RECORDS FOR THIS TASK:
>>>

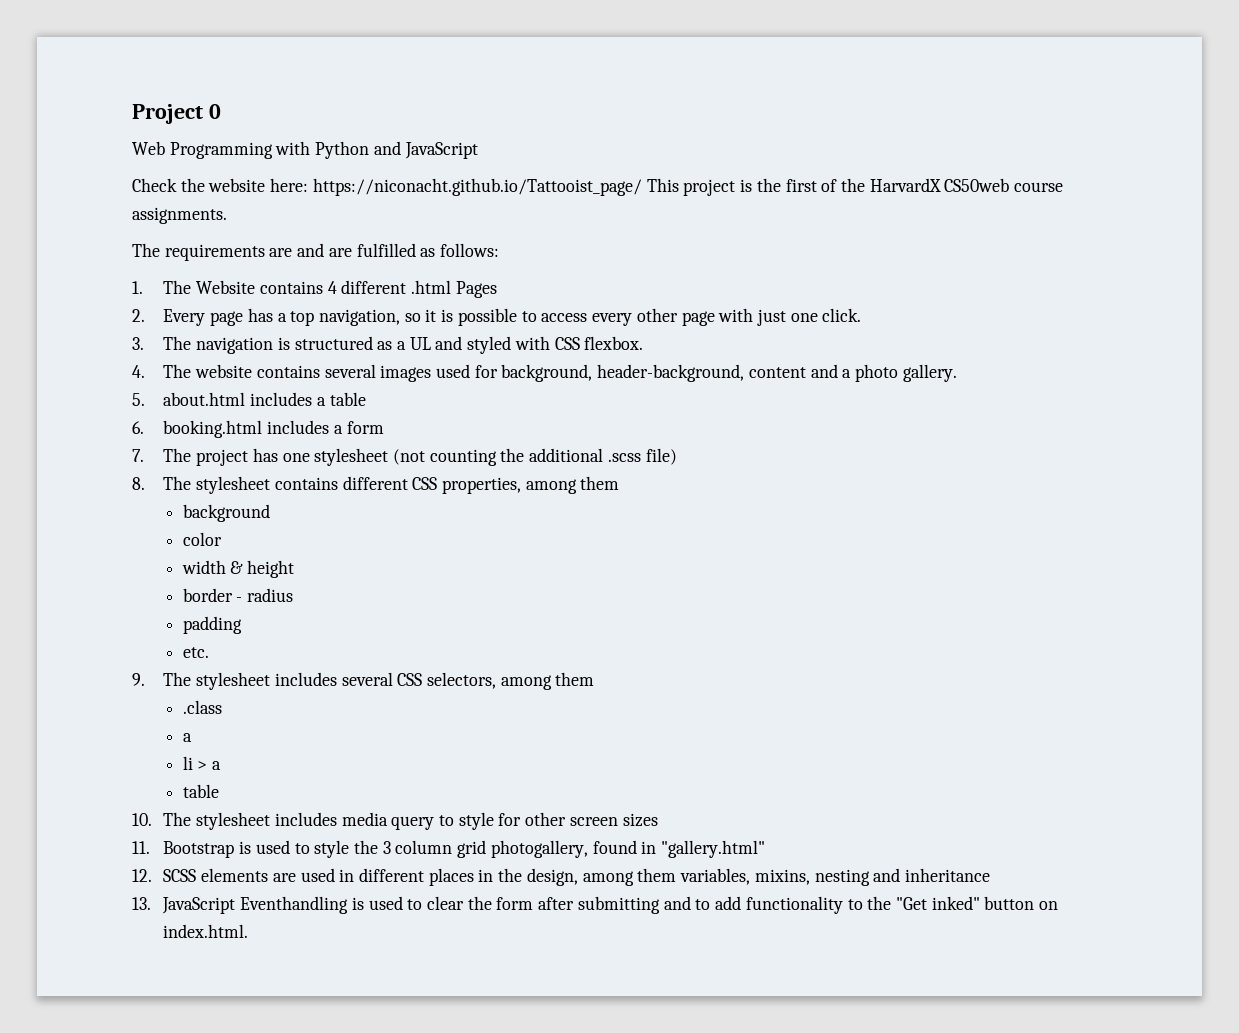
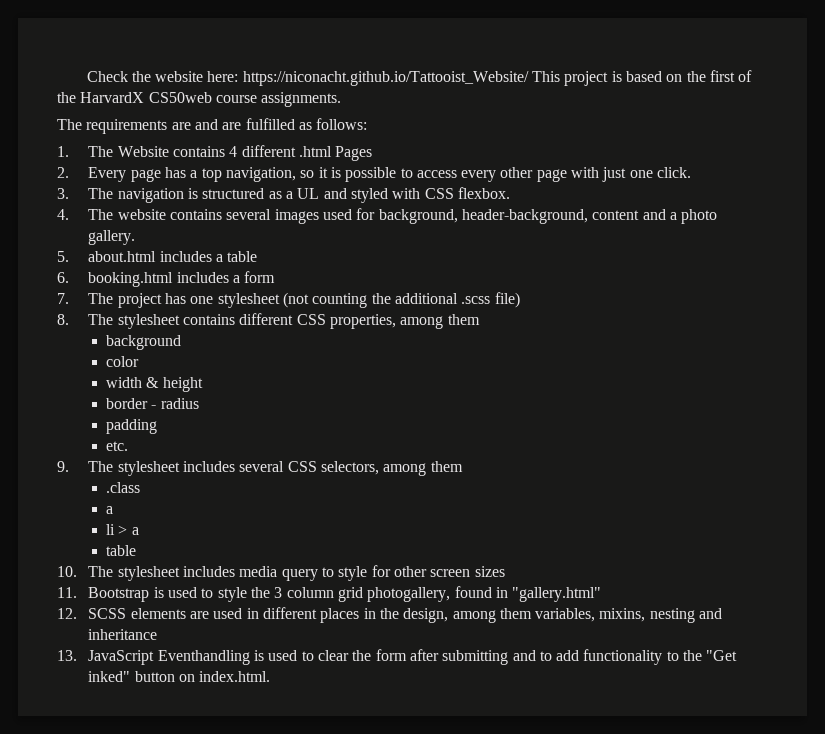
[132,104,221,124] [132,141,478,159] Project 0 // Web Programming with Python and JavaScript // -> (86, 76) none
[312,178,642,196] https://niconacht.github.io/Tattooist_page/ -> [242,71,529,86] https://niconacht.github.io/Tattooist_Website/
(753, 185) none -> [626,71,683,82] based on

<<<
>>>

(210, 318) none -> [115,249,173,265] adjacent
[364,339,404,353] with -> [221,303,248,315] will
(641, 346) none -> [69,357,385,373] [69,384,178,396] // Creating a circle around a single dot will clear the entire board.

<<<
>>>

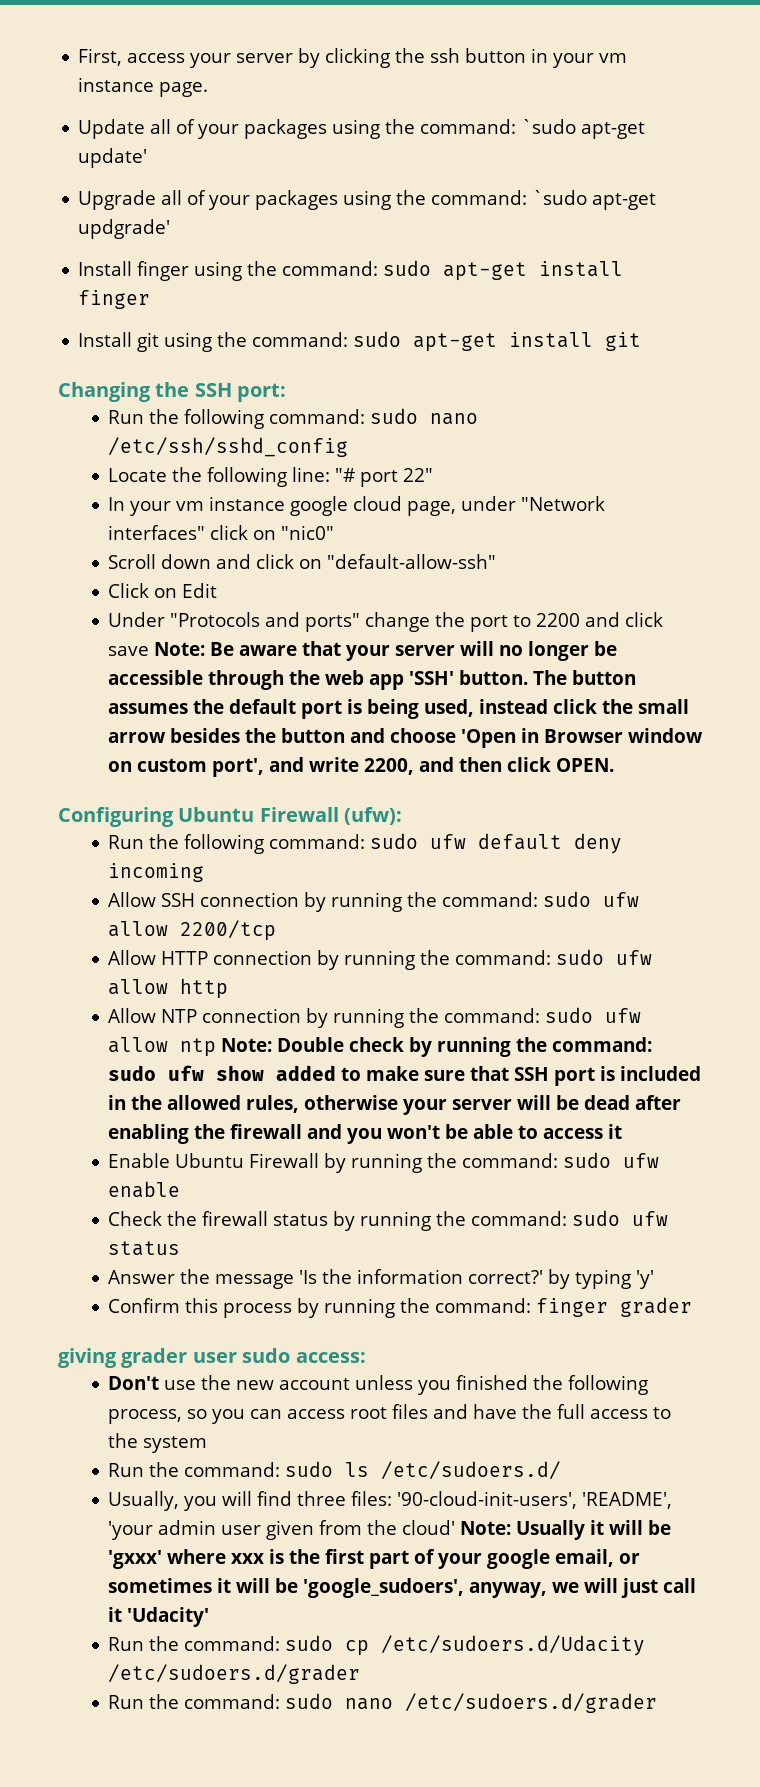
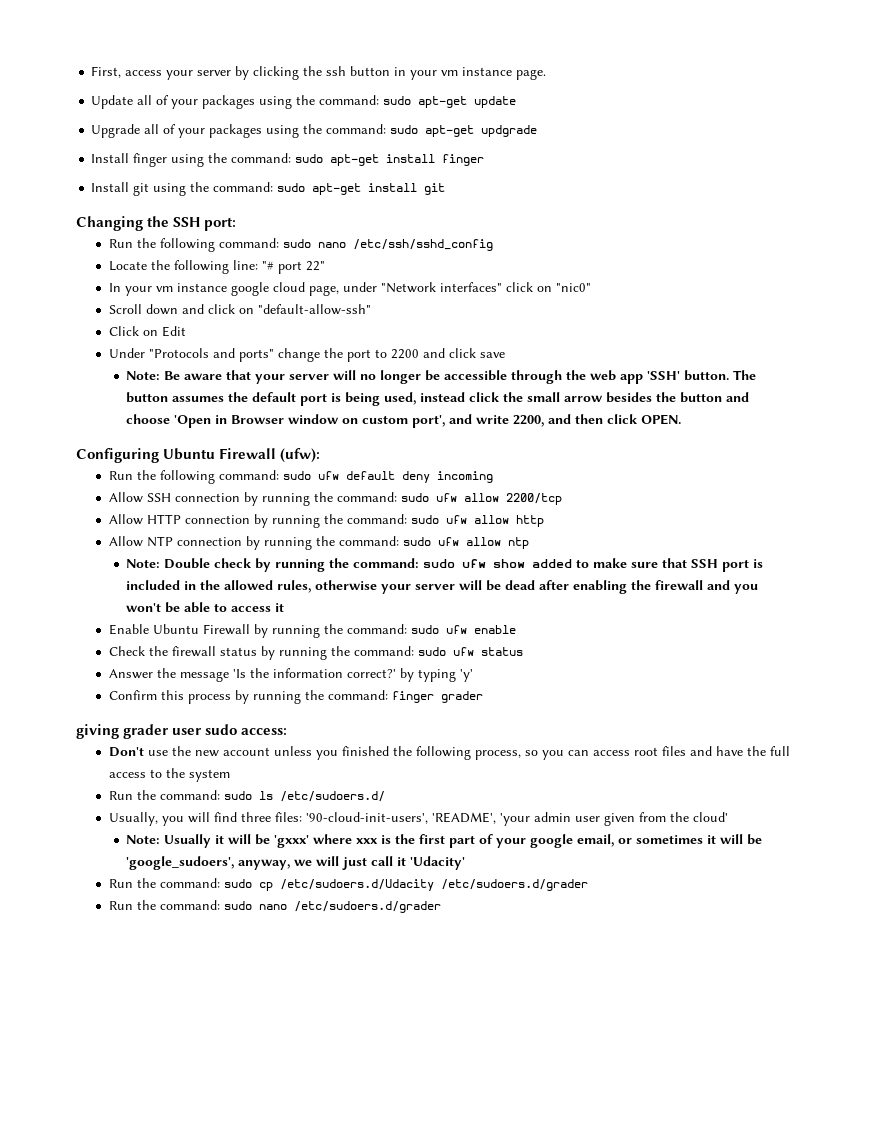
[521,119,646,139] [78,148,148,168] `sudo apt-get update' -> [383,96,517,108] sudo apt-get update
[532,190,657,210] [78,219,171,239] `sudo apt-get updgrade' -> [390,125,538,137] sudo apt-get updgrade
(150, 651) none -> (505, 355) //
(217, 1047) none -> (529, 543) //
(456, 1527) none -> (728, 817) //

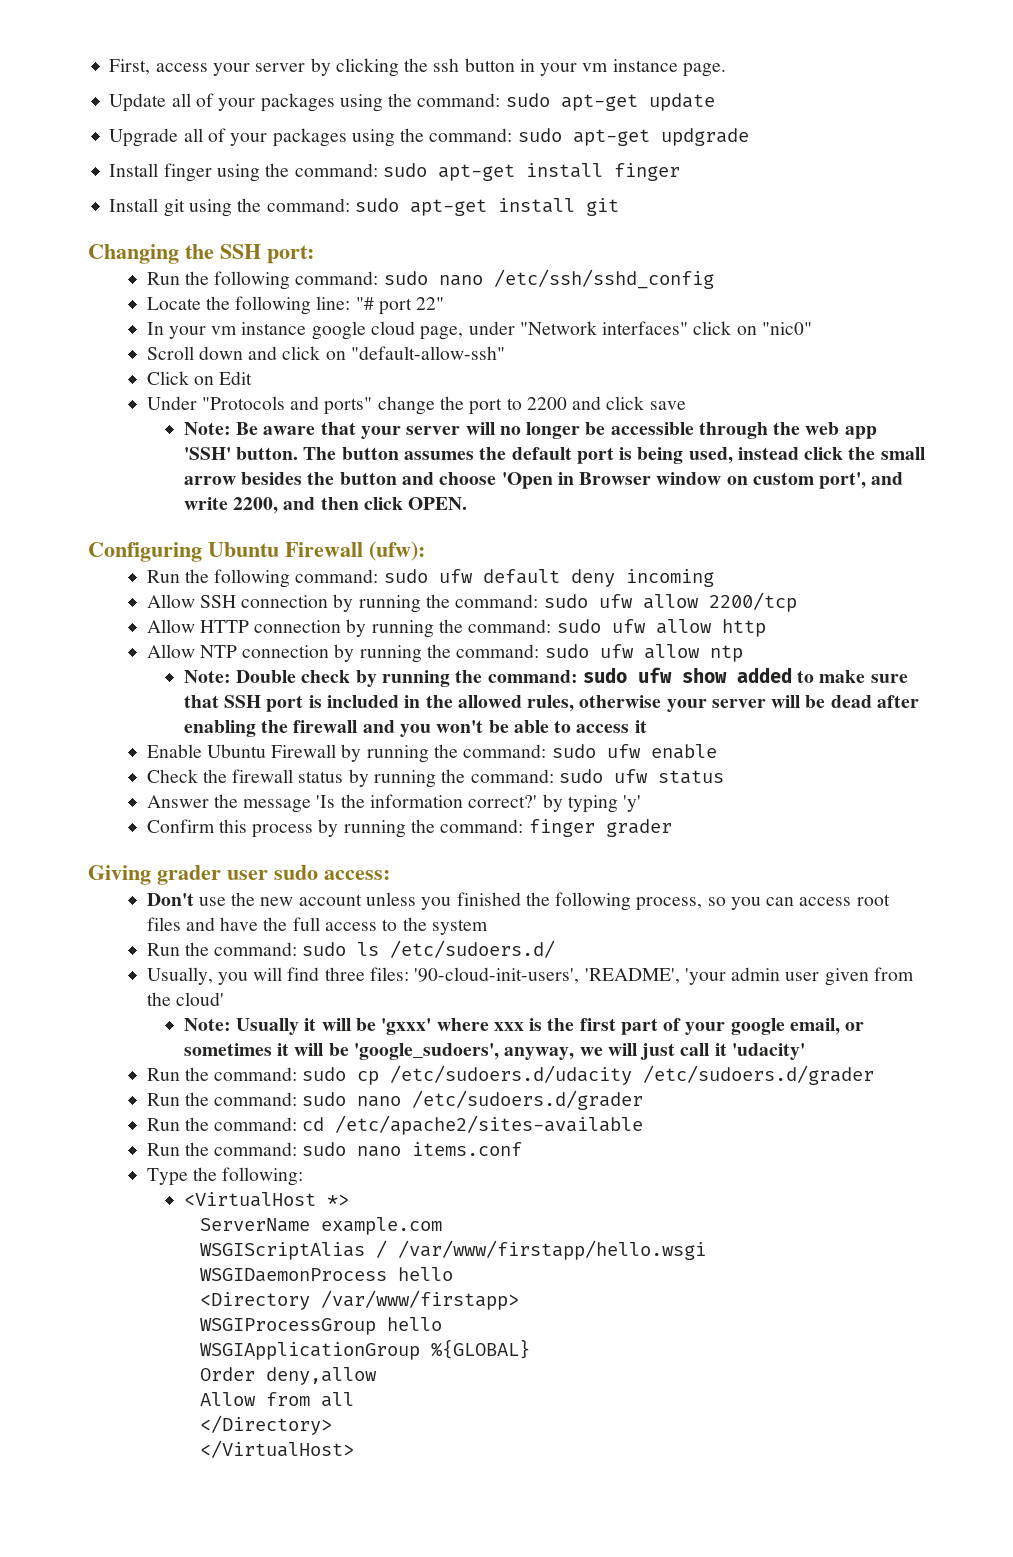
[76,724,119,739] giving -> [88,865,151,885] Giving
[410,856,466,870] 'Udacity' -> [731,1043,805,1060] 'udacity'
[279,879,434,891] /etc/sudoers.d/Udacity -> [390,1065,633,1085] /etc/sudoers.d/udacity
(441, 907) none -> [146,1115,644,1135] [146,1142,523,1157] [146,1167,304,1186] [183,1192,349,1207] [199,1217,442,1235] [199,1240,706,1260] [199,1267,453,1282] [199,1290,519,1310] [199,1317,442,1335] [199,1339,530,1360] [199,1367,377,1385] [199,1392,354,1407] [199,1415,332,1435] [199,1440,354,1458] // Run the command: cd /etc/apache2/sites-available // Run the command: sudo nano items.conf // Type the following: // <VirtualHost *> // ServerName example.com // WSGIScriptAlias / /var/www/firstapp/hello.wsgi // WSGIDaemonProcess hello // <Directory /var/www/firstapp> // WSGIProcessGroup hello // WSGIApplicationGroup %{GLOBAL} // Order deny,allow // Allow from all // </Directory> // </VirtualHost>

<<<

Look above for the line containing "(210, 318) none -> [115,249,173,265] adjacent". Output from there through the line containing "(641, 346) none", exactly and inclusively.

SOLUTION TO THIS PROBLEM:
(210, 318) none -> [115,249,173,265] adjacent
[364,339,404,353] with -> [221,303,248,315] will
(641, 346) none -> [69,357,385,373] [69,384,178,396] // Creating a circle around a single dot will clear the entire board.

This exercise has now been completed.